The rolls of the WPA had bumped up from the previous summer’s usual dip, even though from July 1940 through March 1941, 855,000 workers had left the jobs program. One was Jimmy Bonanno, the Brooklyn carpenter. From his work at La Guardia Field, after the fire that damaged Hangar Four, the WPA assigned him to Fort Hamilton, the historic army garrison on the Brooklyn waterfront that once guarded New York against attack from the sea; it was also where Robert E. Lee, Thomas “Stonewall” Jackson, and baseball inventor Abner Doubleday had served. He was there only briefly, working as part of a crew that did general repairs, before he received a call from the union. A private contractor was hiring carpenters to build housing for defense workers in East Hartford, Connecticut. Bonanno gave his notice to the WPA, packed his clothes and the tools he had replaced since losing his old ones in the hangar fire, and said goodbye to Teresa and little Frank, now five years old. It would be several years before he lived full-time with them again. By the fall, he was one of 11,000 carpenters among a workforce of 20,000 men on upper Cape Cod, tasked to build a huge army training camp. Crews working three shifts around the clock built Camp Edwards using production line methods, finishing 1,200 buildings in 125 days. The first of 25,000 trainees began arriving in January 1941.

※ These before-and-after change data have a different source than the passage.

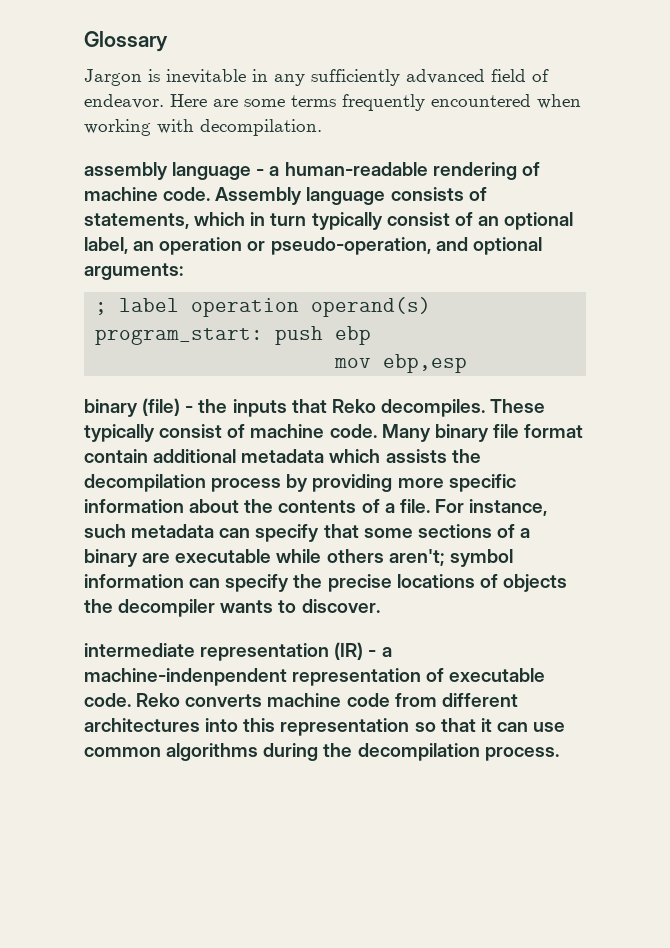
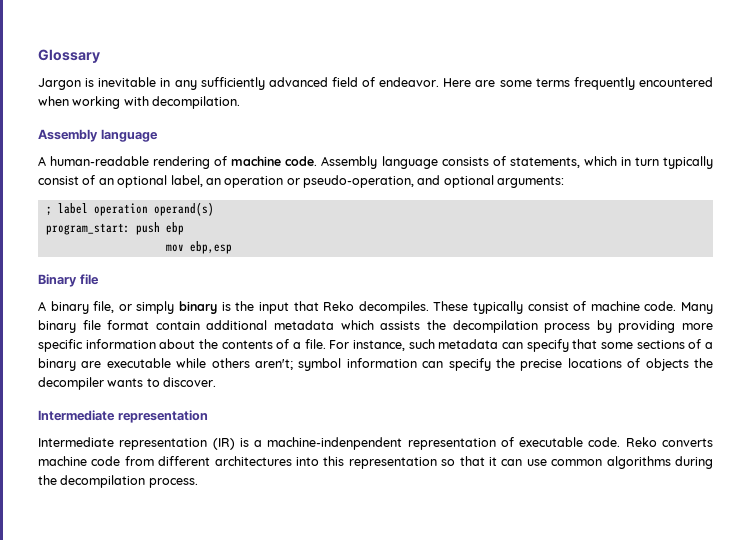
[84,162,280,180] assembly language - a -> [38,129,158,142] [38,156,46,166] Assembly language // A
[84,398,287,417] binary (file) - the inputs -> [38,274,99,287] [38,301,289,314] Binary file // A binary file, or simply binary is the input
[84,643,195,657] intermediate -> [38,410,208,423] [38,437,114,447] Intermediate representation // Intermediate
[368,650,377,657] - -> [239,438,249,447] is

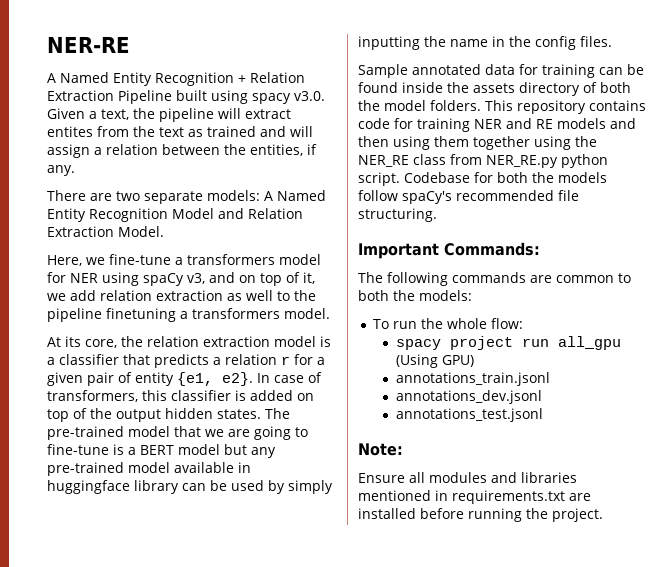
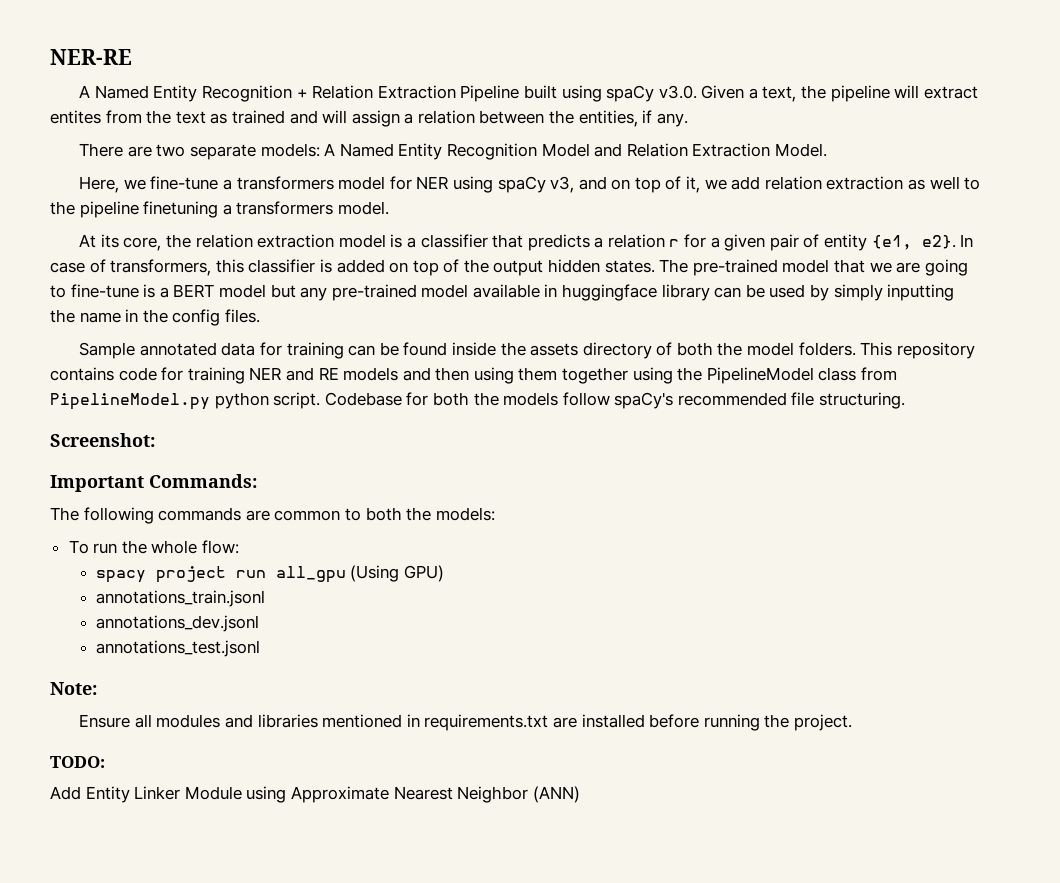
[252,93,291,104] spacy -> [606,85,655,102] spaCy
[358,155,409,167] NER_RE -> [706,367,814,384] PipelineModel
[486,155,558,168] NER_RE.py -> [50,393,210,410] PipelineModel.py
(437, 215) none -> [50,433,155,447] // Screenshot:
(603, 515) none -> [50,756,105,768] [50,786,580,803] // TODO: // Add Entity Linker Module using Approximate Nearest Neighbor (ANN)

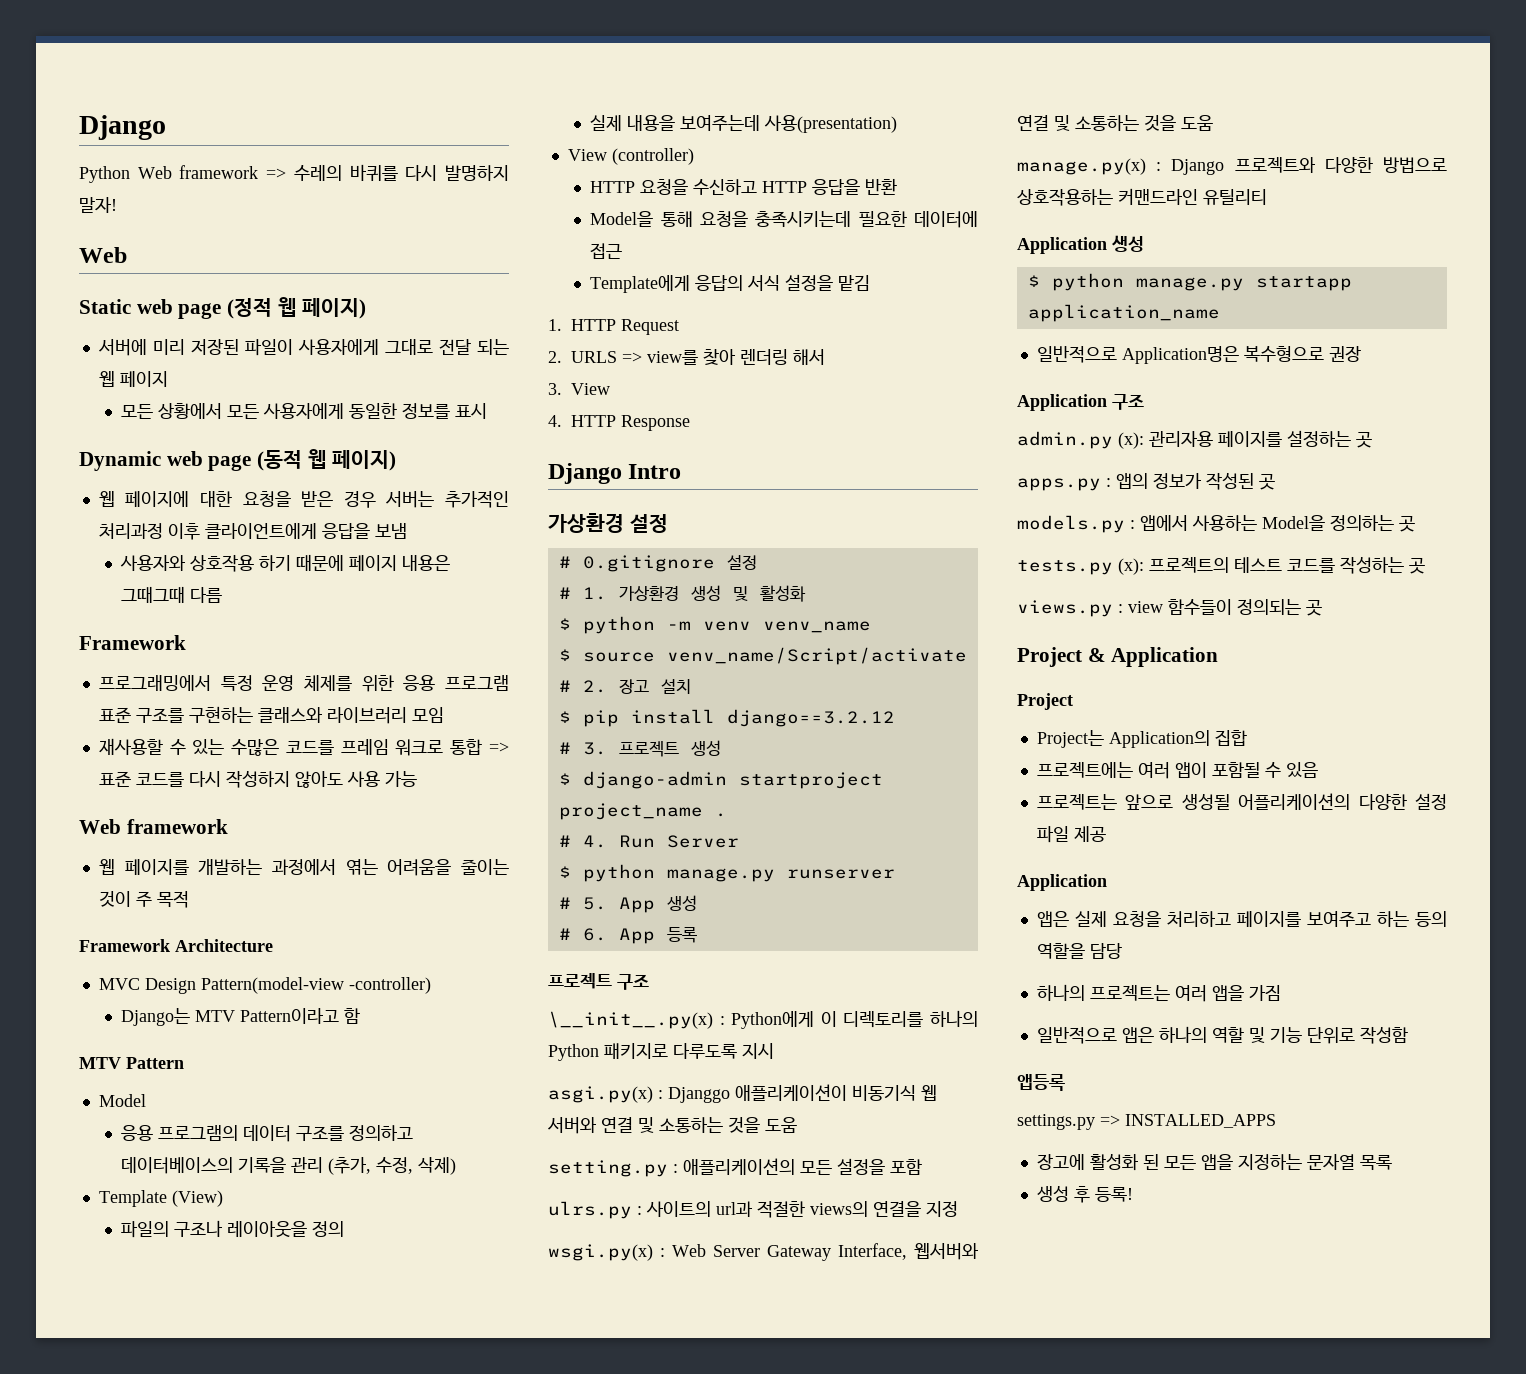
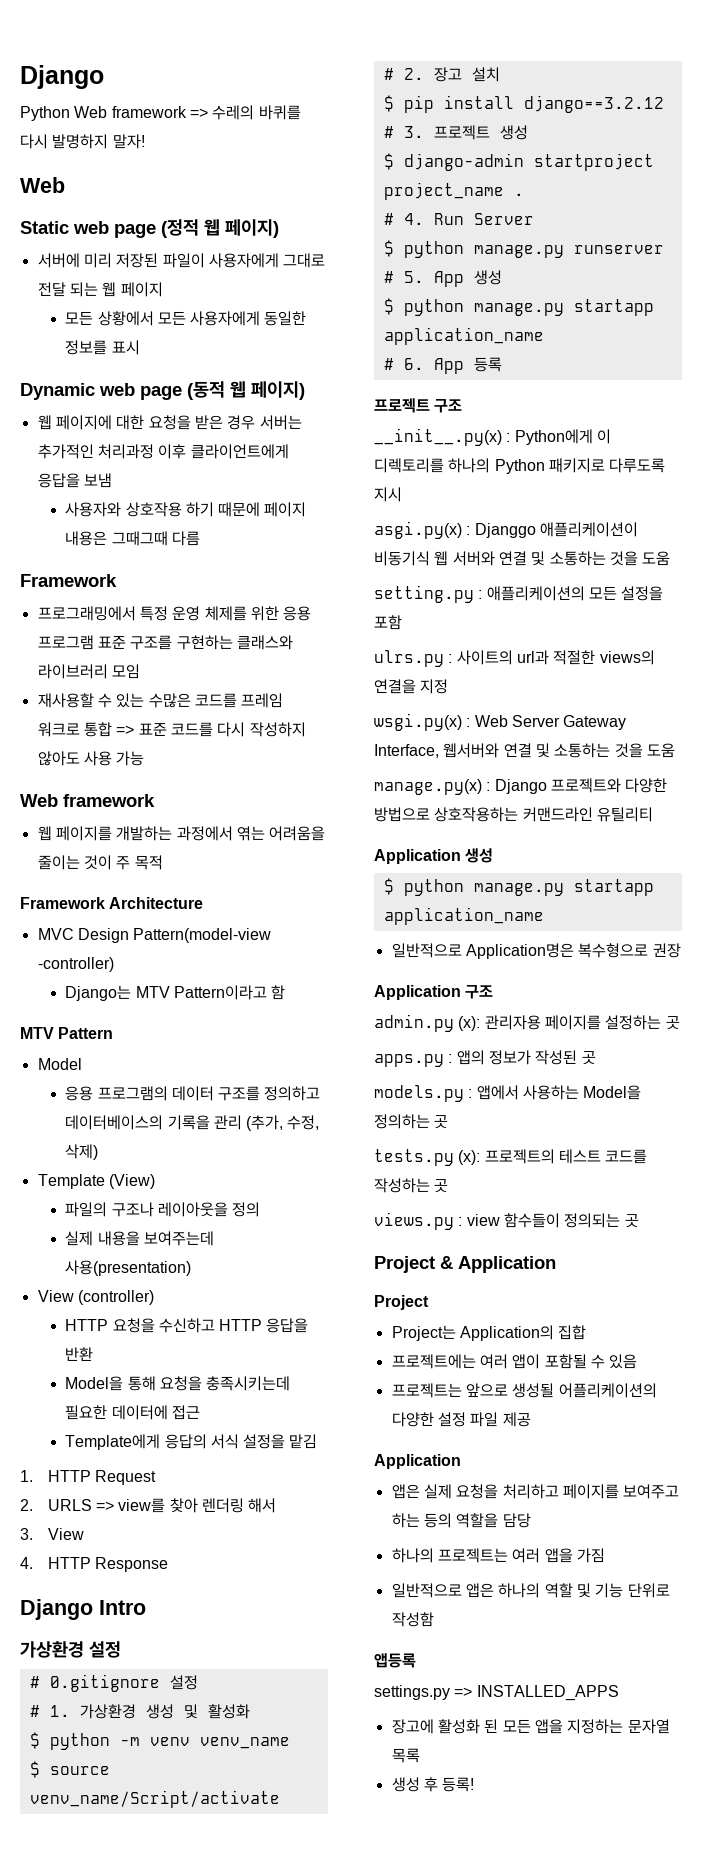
(697, 903) none -> [383,298,654,316] [383,327,544,345] // $ python manage.py startapp application_name
[548,1011,713,1029] \__init__.py(x) -> [374,428,502,446] __init__.py(x)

But as men such as Bonanno left the WPA for private work, others from the million-strong waiting list were taken on, so the total enrollment remained around 1,900,000. The flow of WPA workers into private defense jobs was complicated, Commissioner Hunter told the House Appropriations Committee in February, by the fact that most of those jobs were in areas where the rolls were thinnest. Meanwhile, 400,000 workers were employed at the WPA’s multifarious defense projects, and more were moving into defense-related training, including 50,000 who would be trained to work in hospitals as ward attendants, orderlies, and aides.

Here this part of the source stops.